**AIM OF THE TASK:**
For this exercise, copy exactly the lines below from the one with "border-bottom: 2px solid" through the one with "name + Feature" and leave out the pictures.

Start of EXERCISE DATA

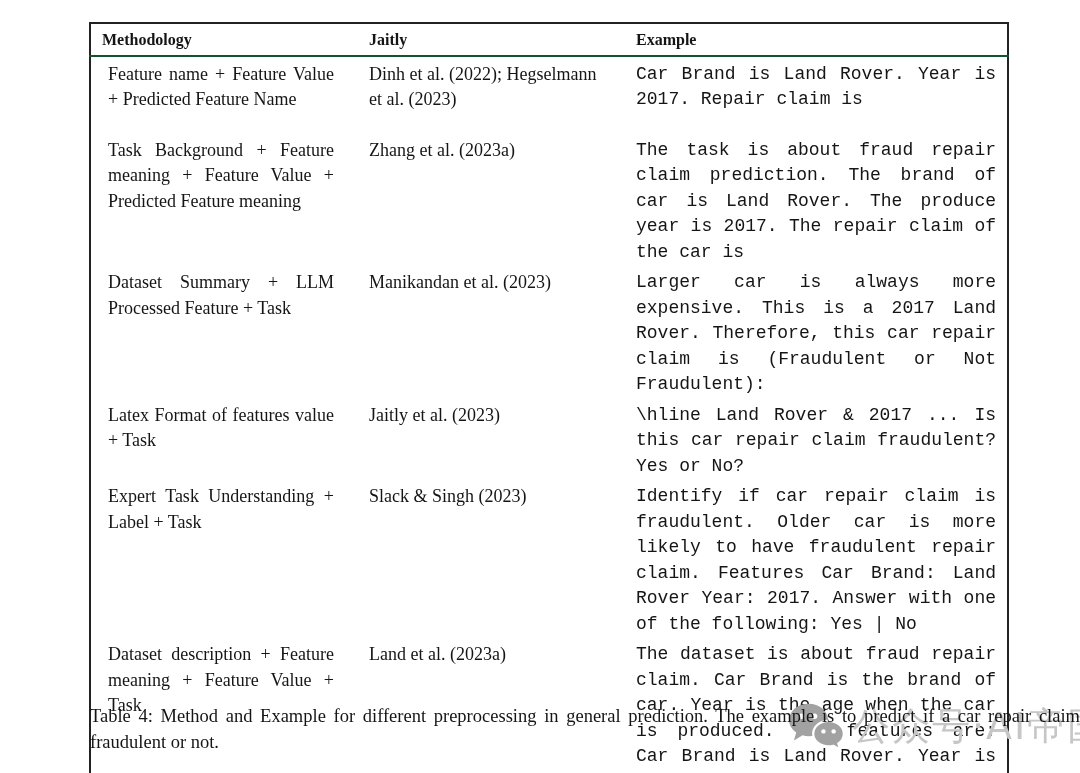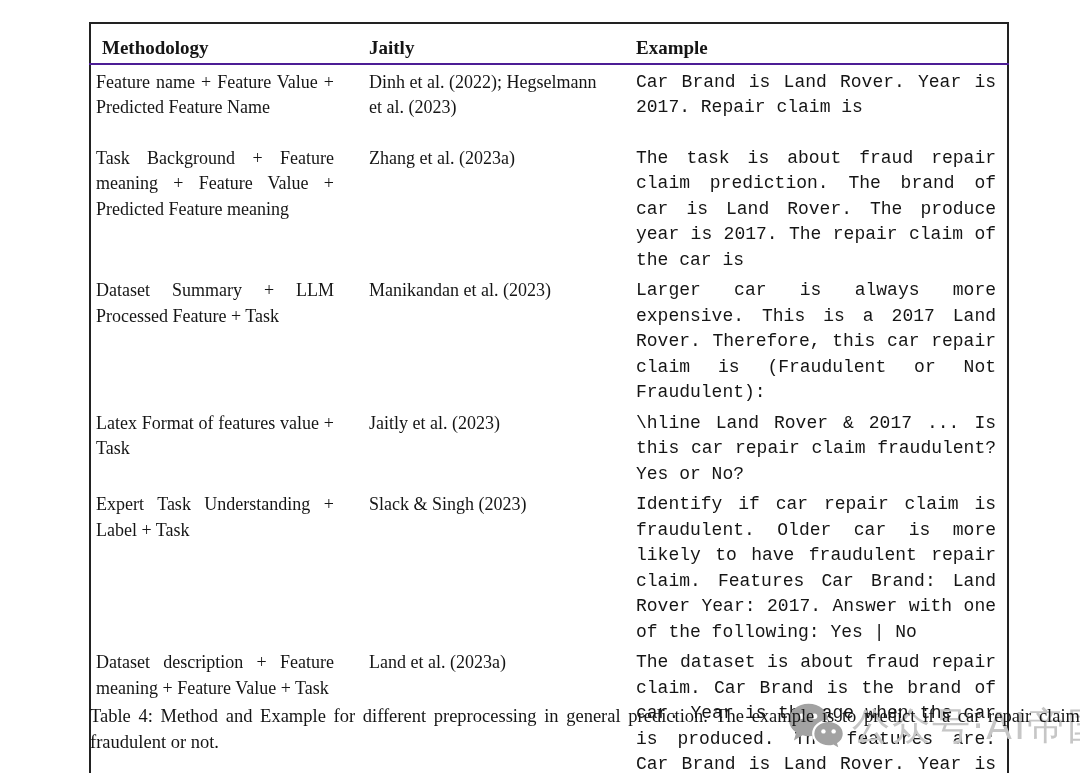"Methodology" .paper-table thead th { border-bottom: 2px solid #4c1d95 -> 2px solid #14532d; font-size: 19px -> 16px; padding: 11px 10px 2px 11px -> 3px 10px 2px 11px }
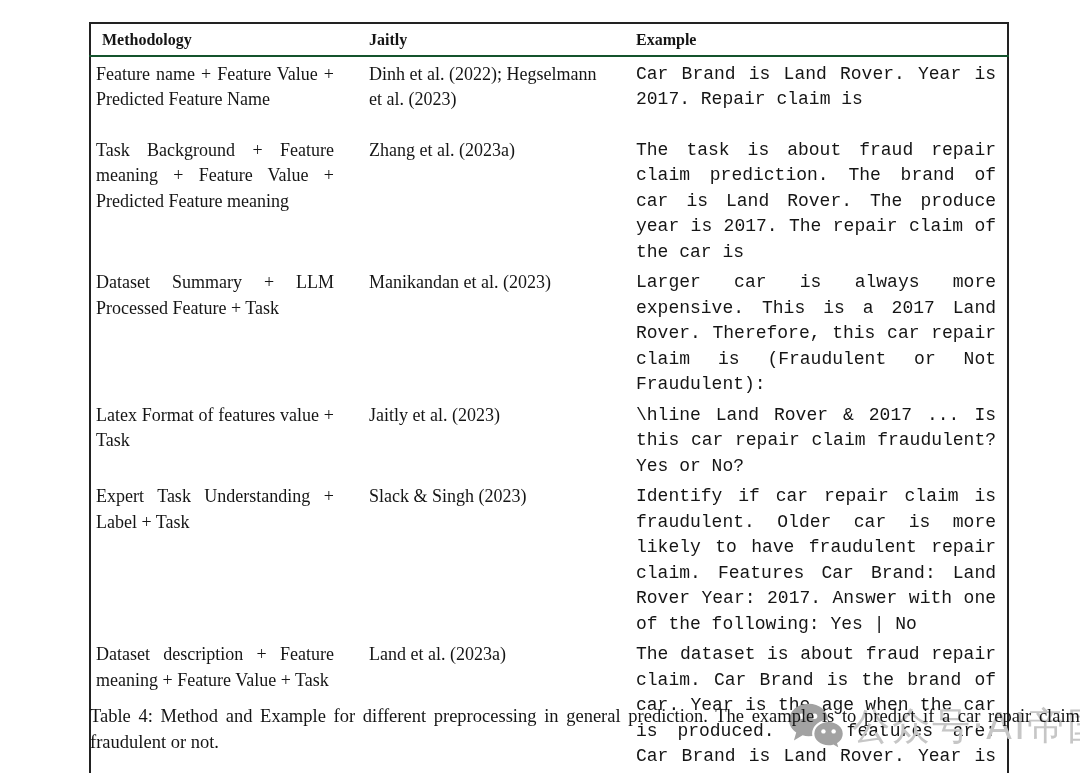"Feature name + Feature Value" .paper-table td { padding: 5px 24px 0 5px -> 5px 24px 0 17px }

End of EXERCISE DATA
Start of EXERCISE DATA

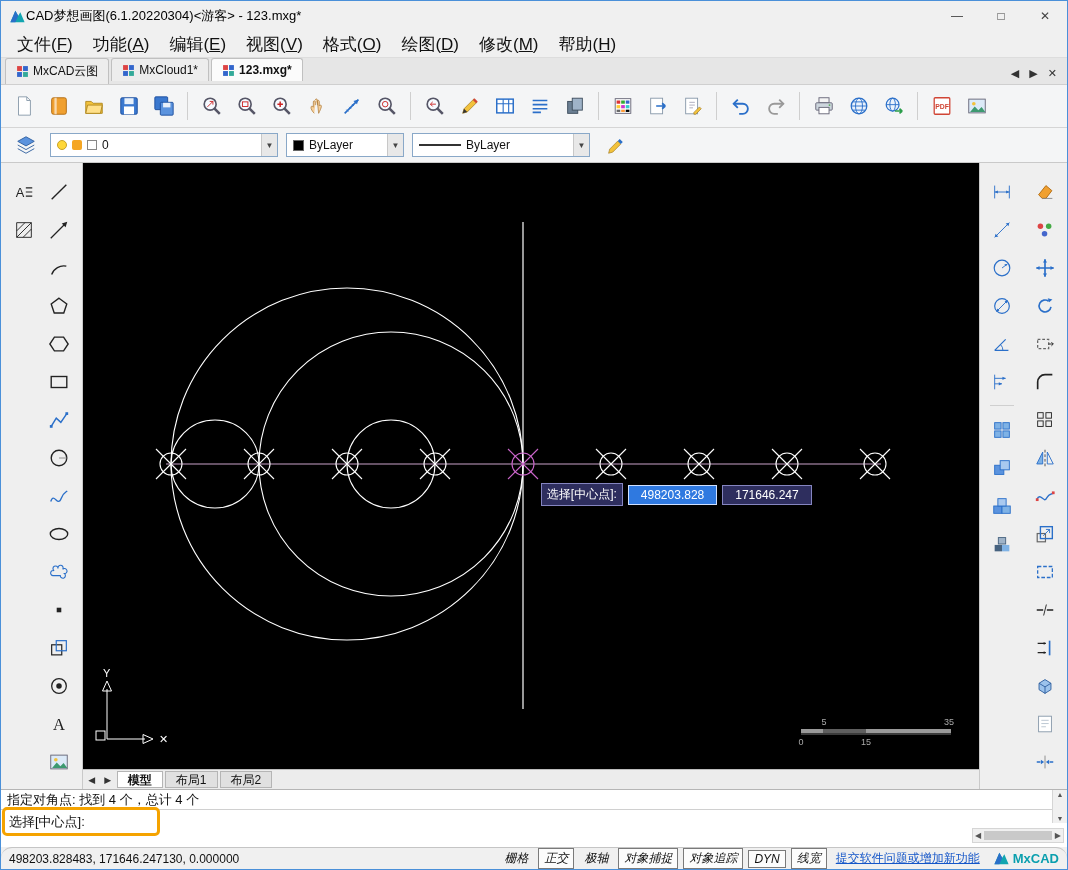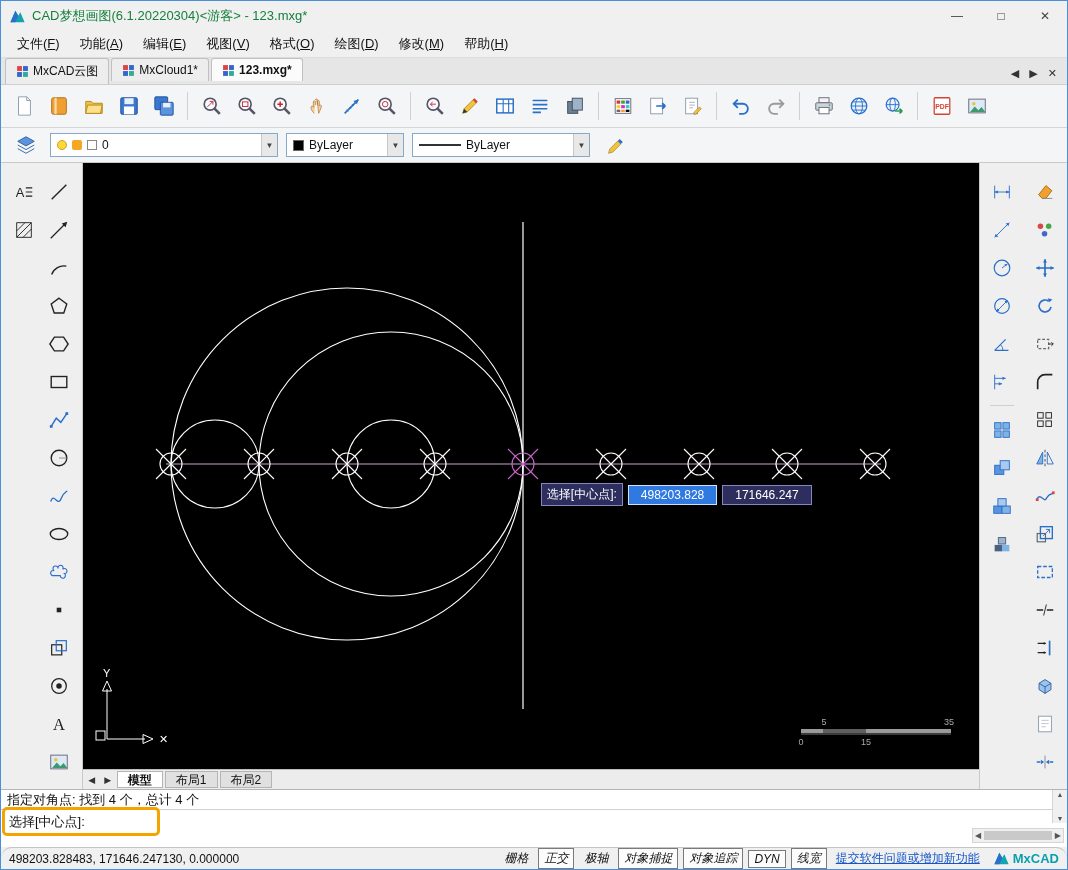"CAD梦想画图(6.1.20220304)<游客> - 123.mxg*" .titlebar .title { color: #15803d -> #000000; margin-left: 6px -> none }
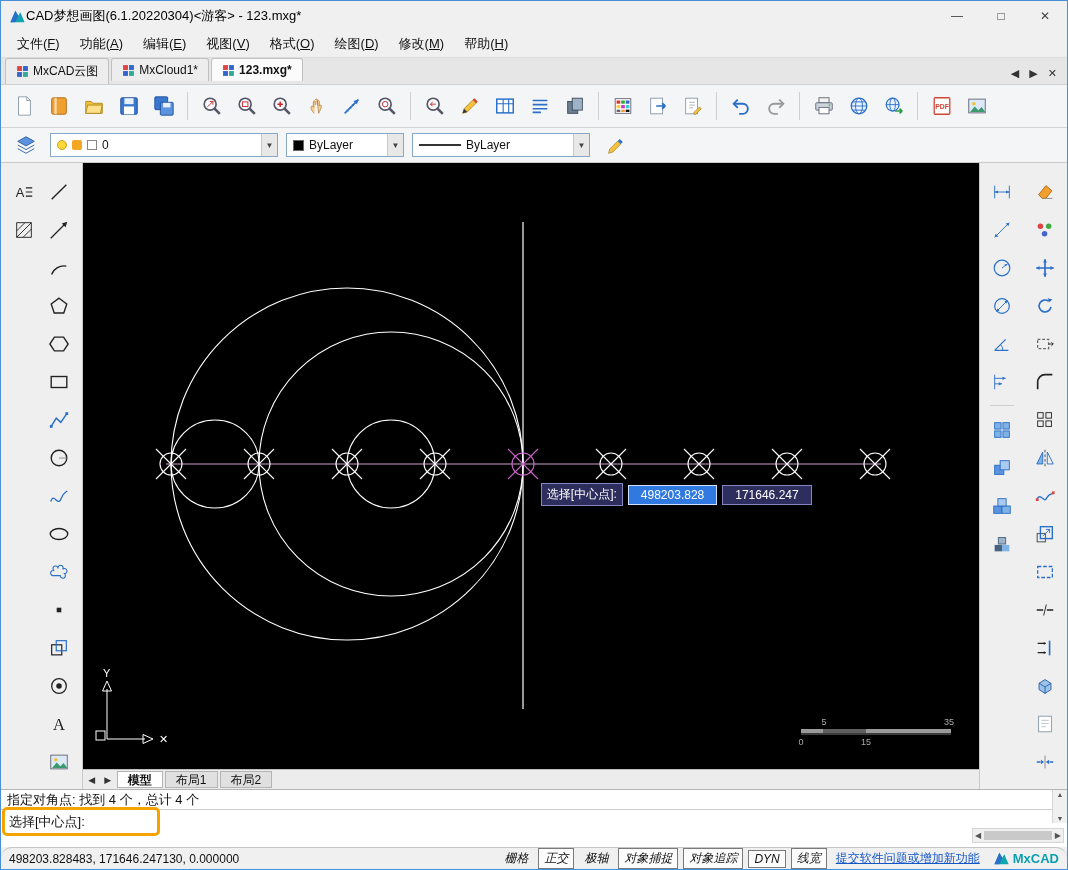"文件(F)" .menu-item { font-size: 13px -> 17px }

End of EXERCISE DATA
Start of EXERCISE DATA

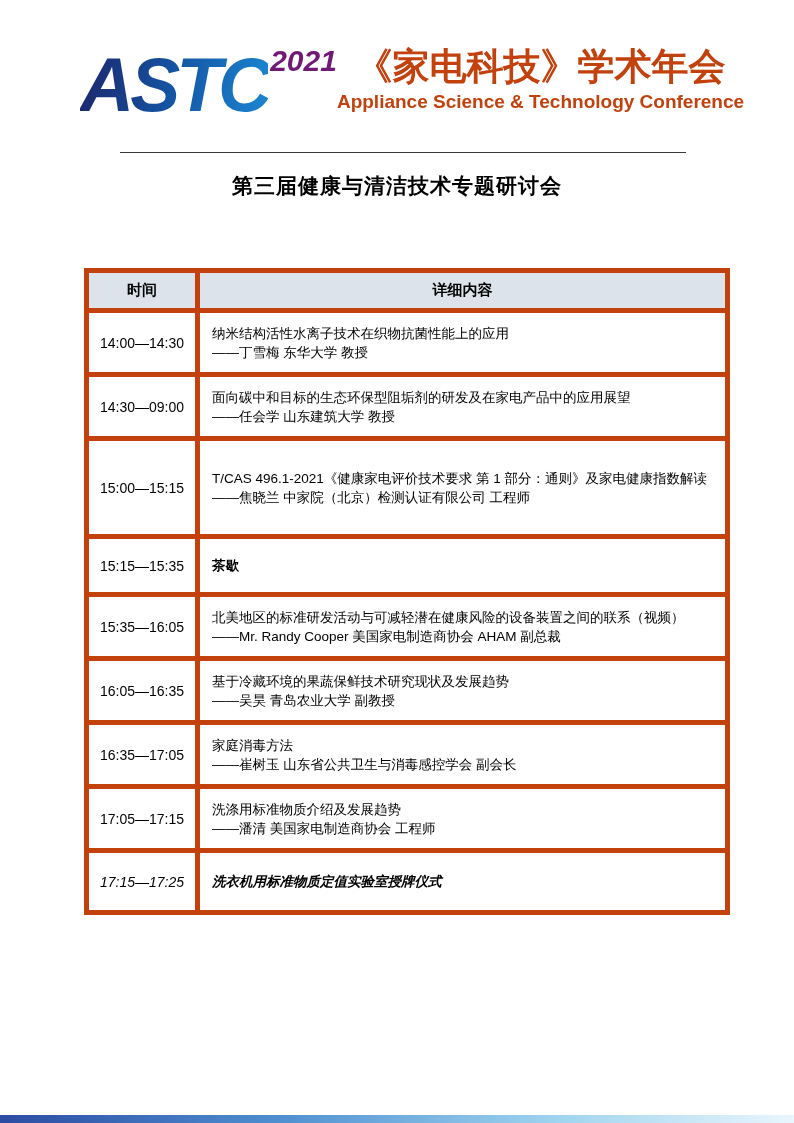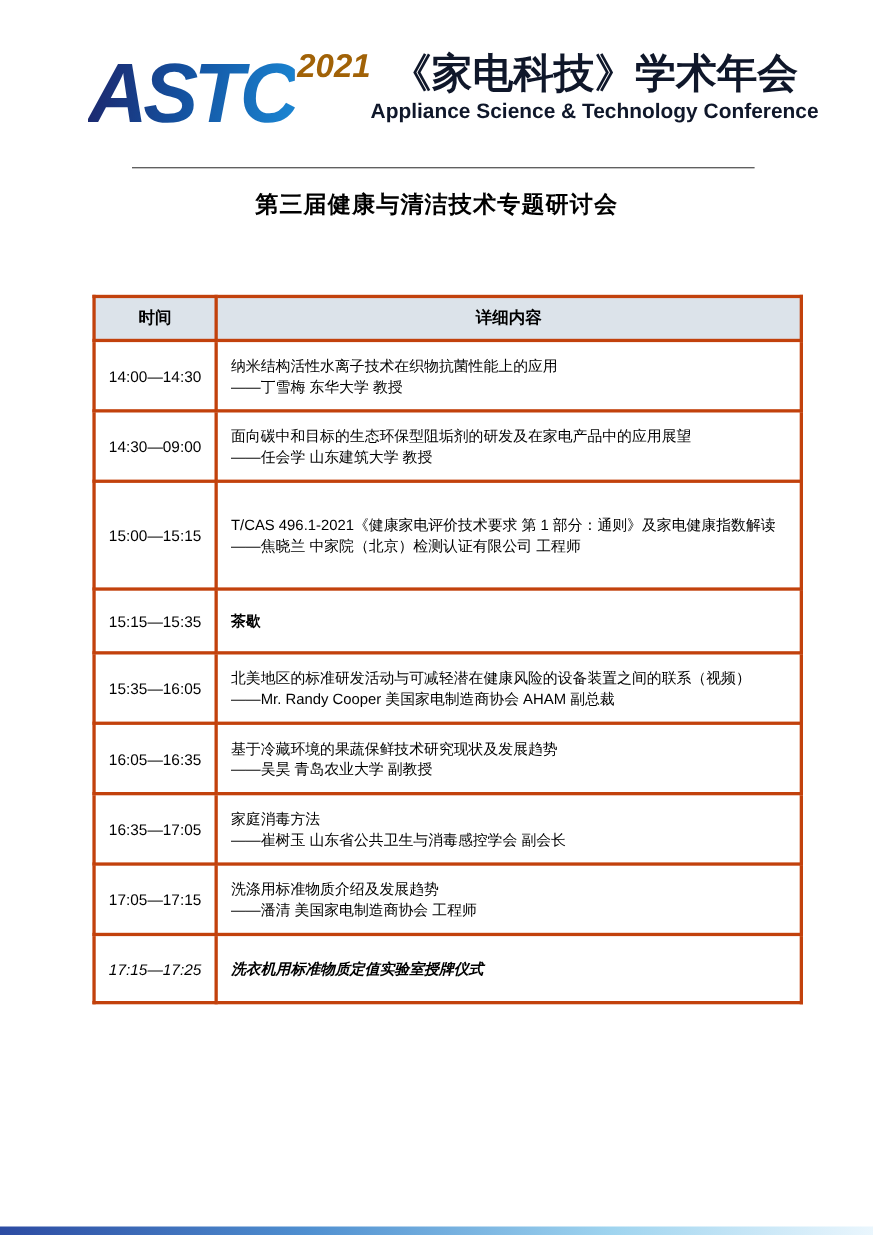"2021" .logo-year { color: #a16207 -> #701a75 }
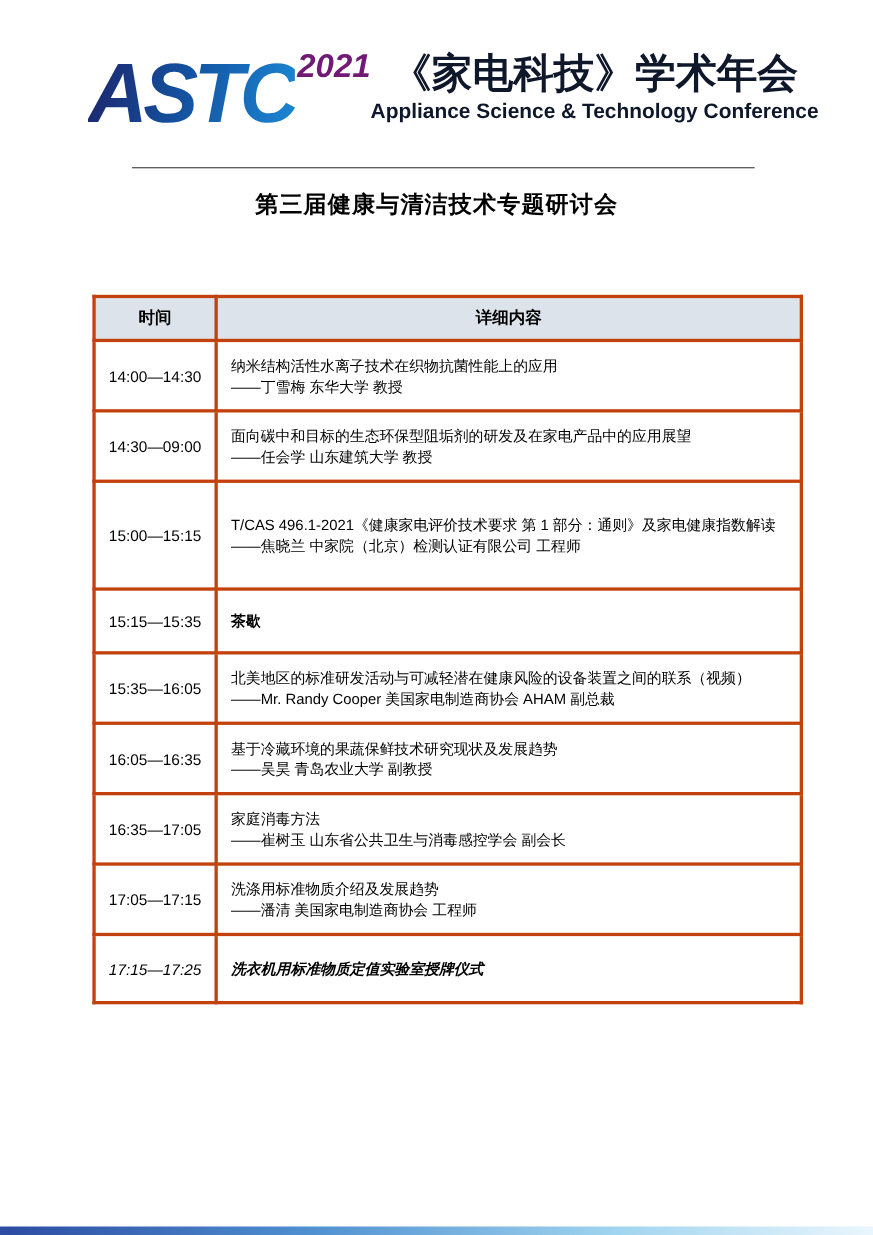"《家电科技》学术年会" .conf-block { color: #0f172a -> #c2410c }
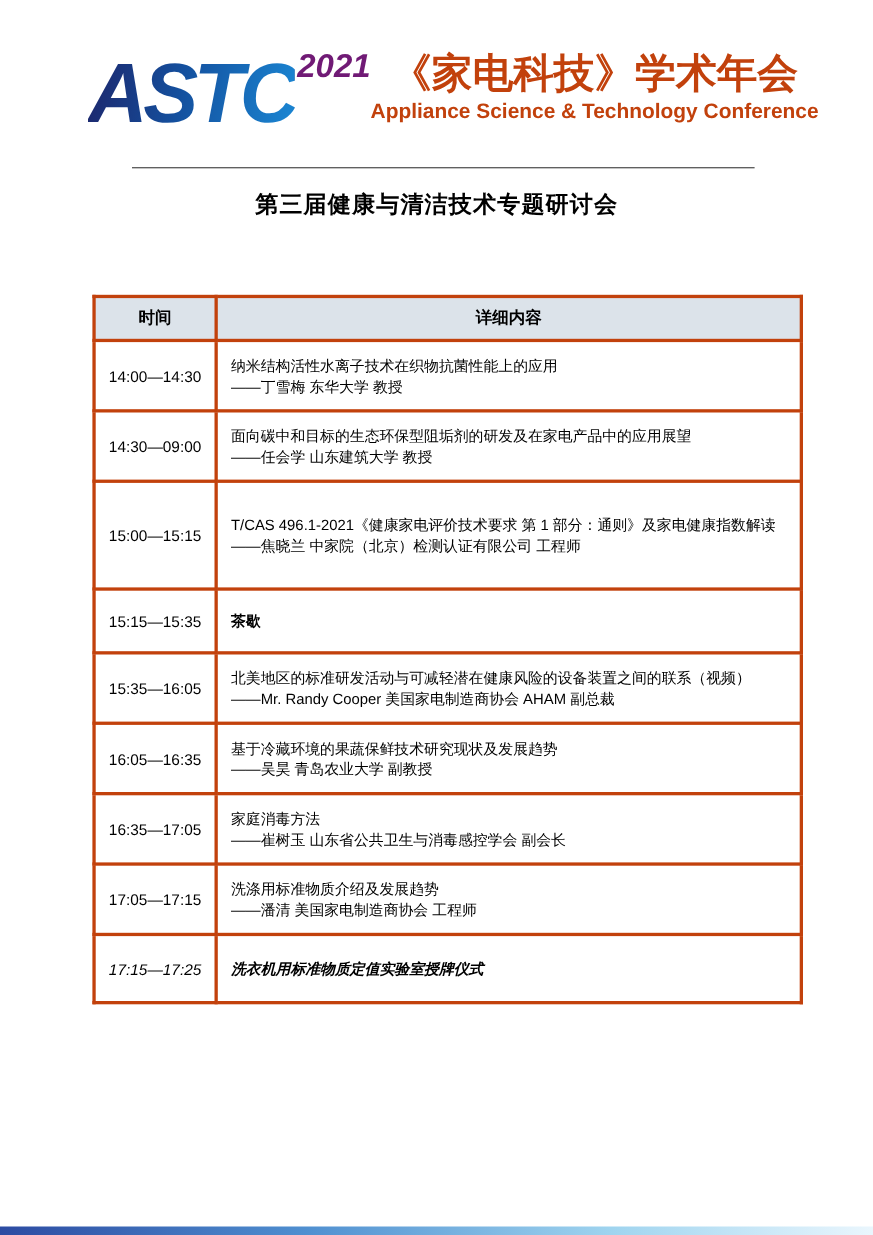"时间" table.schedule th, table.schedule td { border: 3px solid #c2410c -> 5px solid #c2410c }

End of EXERCISE DATA

**ANSWER AREA:**
"Methodology" .paper-table thead th { border-bottom: 2px solid #4c1d95 -> 2px solid #14532d; font-size: 19px -> 16px; padding: 11px 10px 2px 11px -> 3px 10px 2px 11px }
"Feature name + Feature Value" .paper-table td { padding: 5px 24px 0 5px -> 5px 24px 0 17px }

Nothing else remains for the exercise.